▶ _Problem requirements_: Return every entry exactly, except for any pictures.

▶ _Source material_:
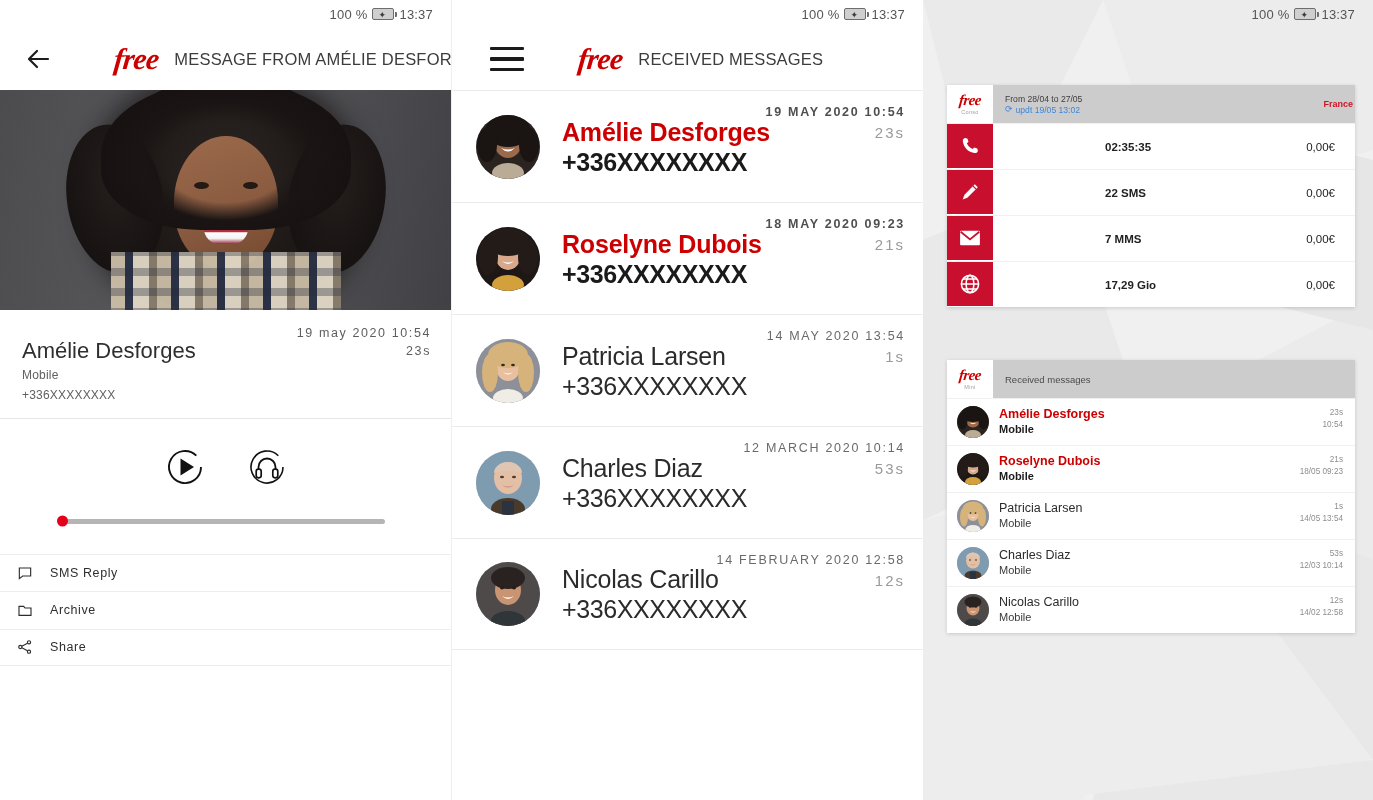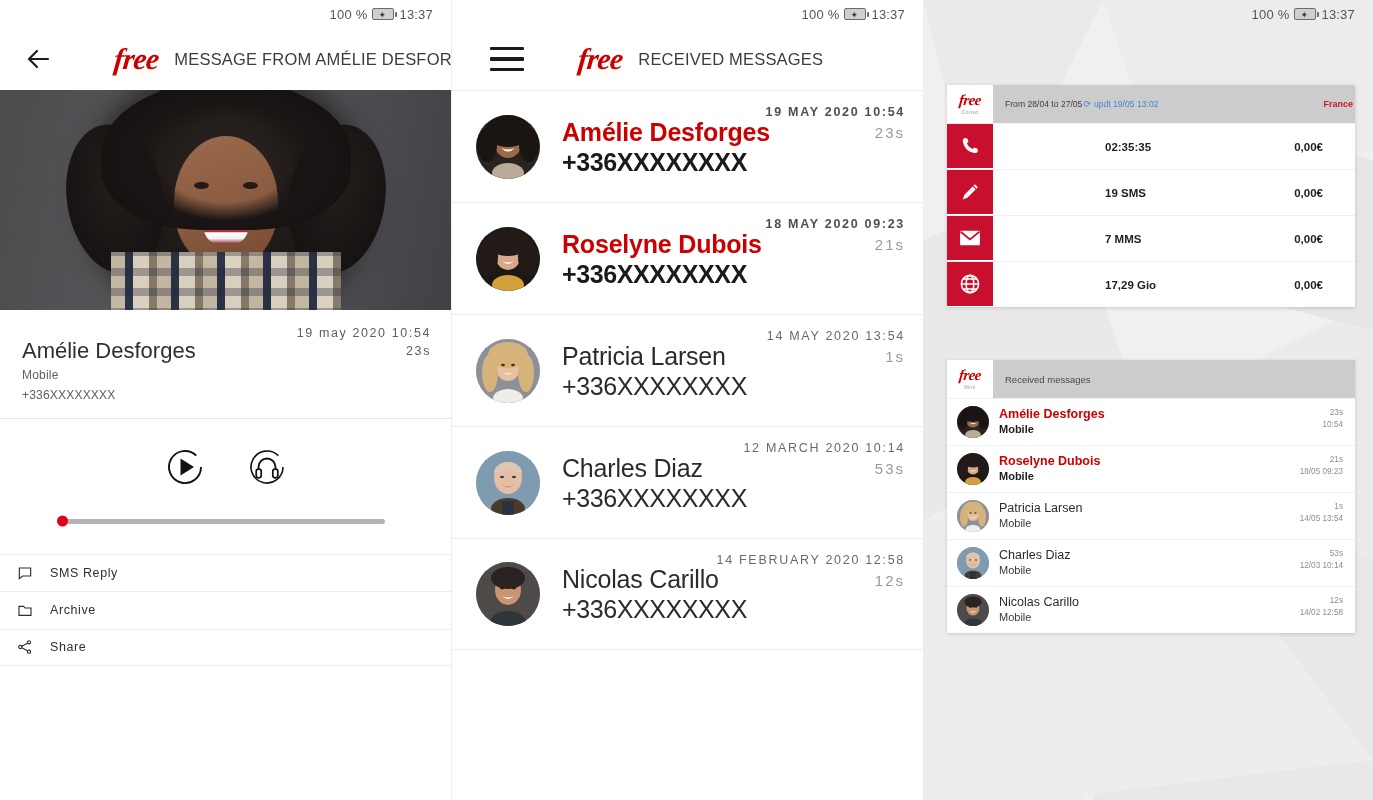--- a/index.html
+++ b/index.html
@@ -178,7 +178,7 @@
     flex:1; background:#cccccc; display:flex; align-items:center;
     padding: 0 12px 0 12px; position:relative;
   }
-  .w-head-lines { display:flex; flex-direction:row; gap:1px; }
+  .w-head-lines { display:flex; flex-direction:column; gap:1px; }
   .w-head-l1 { font-size:8.6px; color:#3d3d3d; }
   .w-head-l2 { font-size:8.6px; color:#3f86d8; display:flex; align-items:center; gap:3px; }
   .refresh-ico { font-size:9px; color:#3f86d8; line-height:1; }

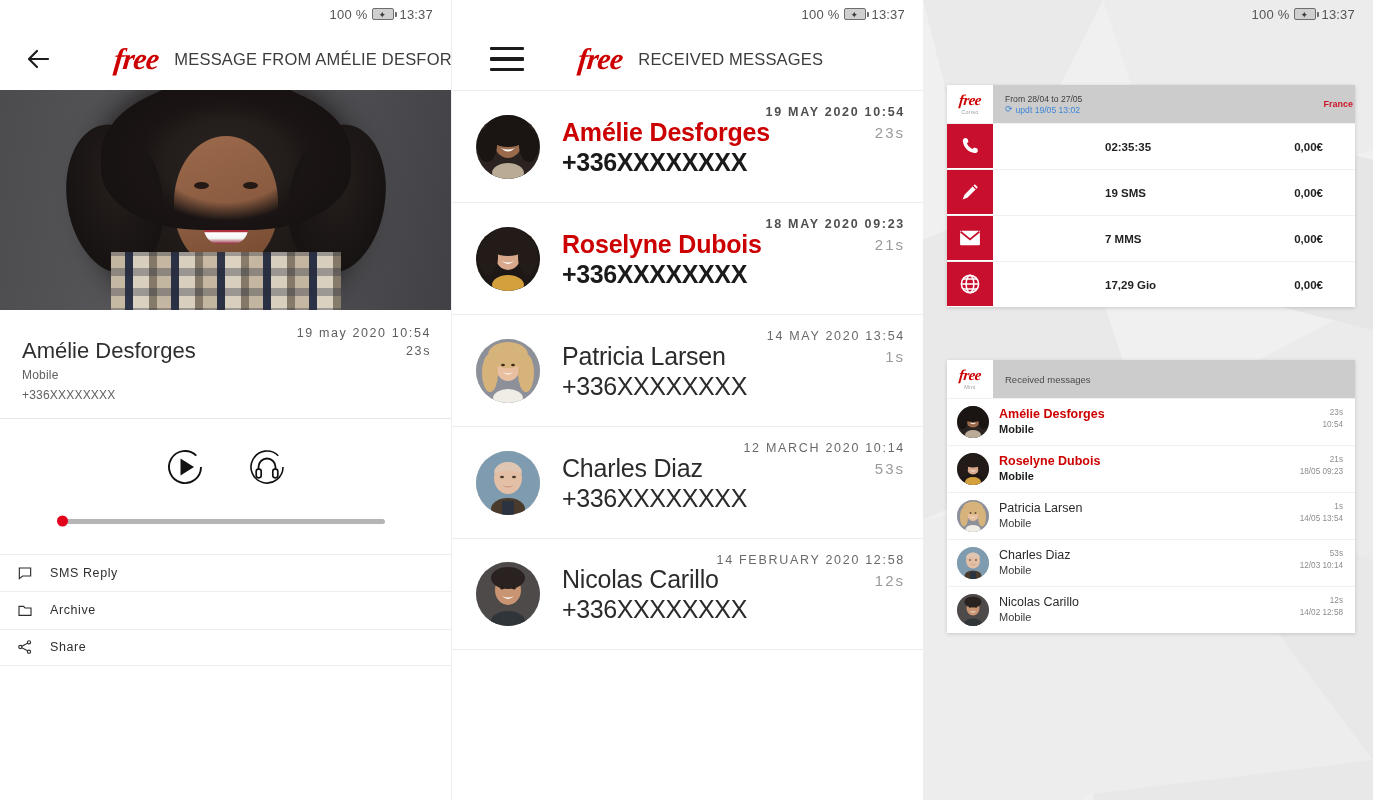--- a/index.html
+++ b/index.html
@@ -196,7 +196,7 @@
   }
   .conso-body { flex:1; display:flex; align-items:center; position:relative; background:#fff; }
   .conso-val { position:absolute; left: 112px; font-size: 11.5px; font-weight:700; color:#222; }
-  .conso-price { position:absolute; right: 32px; font-size: 11.5px; font-weight:700; color:#222; }
+  .conso-price { position:absolute; right: 20px; font-size: 11.5px; font-weight:400; color:#222; }
 
   .mrow { display:flex; align-items:center; gap:10px; padding: 7px 12px 7px 10px; border-top:1px solid #f0f0f0; position:relative; cursor:pointer;}
   .mrow:first-of-type { border-top:none; }

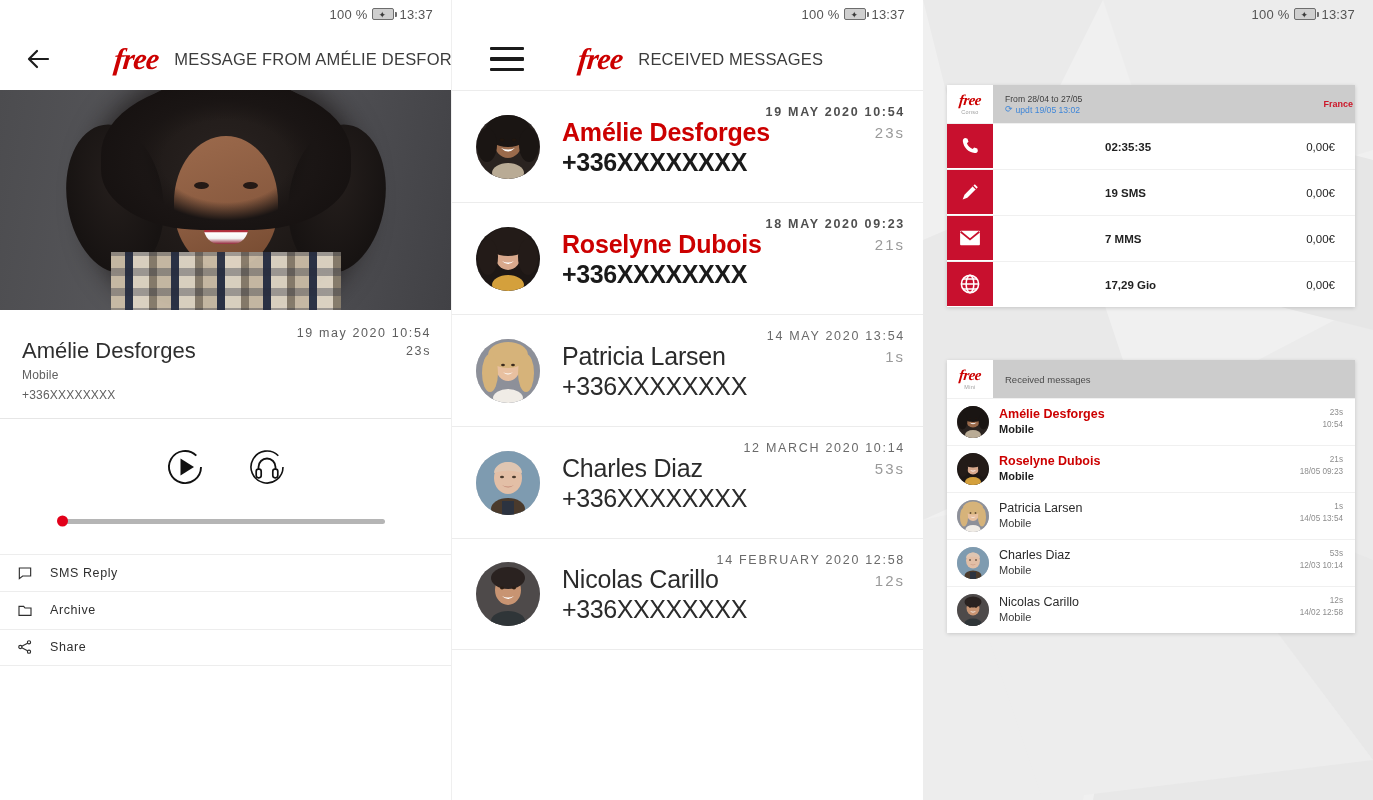--- a/index.html
+++ b/index.html
@@ -517,7 +517,7 @@
             </svg>
         </div>
         <div class="conso-body">
-          <span class="conso-val">19 SMS</span>
+          <span class="conso-val">22 SMS</span>
           <span class="conso-price">0,00€</span>
         </div>
       </div>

▶ _Output of the task_:
--- a/index.html
+++ b/index.html
@@ -178,7 +178,7 @@
     flex:1; background:#cccccc; display:flex; align-items:center;
     padding: 0 12px 0 12px; position:relative;
   }
-  .w-head-lines { display:flex; flex-direction:row; gap:1px; }
+  .w-head-lines { display:flex; flex-direction:column; gap:1px; }
   .w-head-l1 { font-size:8.6px; color:#3d3d3d; }
   .w-head-l2 { font-size:8.6px; color:#3f86d8; display:flex; align-items:center; gap:3px; }
   .refresh-ico { font-size:9px; color:#3f86d8; line-height:1; }

--- a/index.html
+++ b/index.html
@@ -196,7 +196,7 @@
   }
   .conso-body { flex:1; display:flex; align-items:center; position:relative; background:#fff; }
   .conso-val { position:absolute; left: 112px; font-size: 11.5px; font-weight:700; color:#222; }
-  .conso-price { position:absolute; right: 32px; font-size: 11.5px; font-weight:700; color:#222; }
+  .conso-price { position:absolute; right: 20px; font-size: 11.5px; font-weight:400; color:#222; }
 
   .mrow { display:flex; align-items:center; gap:10px; padding: 7px 12px 7px 10px; border-top:1px solid #f0f0f0; position:relative; cursor:pointer;}
   .mrow:first-of-type { border-top:none; }

--- a/index.html
+++ b/index.html
@@ -517,7 +517,7 @@
             </svg>
         </div>
         <div class="conso-body">
-          <span class="conso-val">19 SMS</span>
+          <span class="conso-val">22 SMS</span>
           <span class="conso-price">0,00€</span>
         </div>
       </div>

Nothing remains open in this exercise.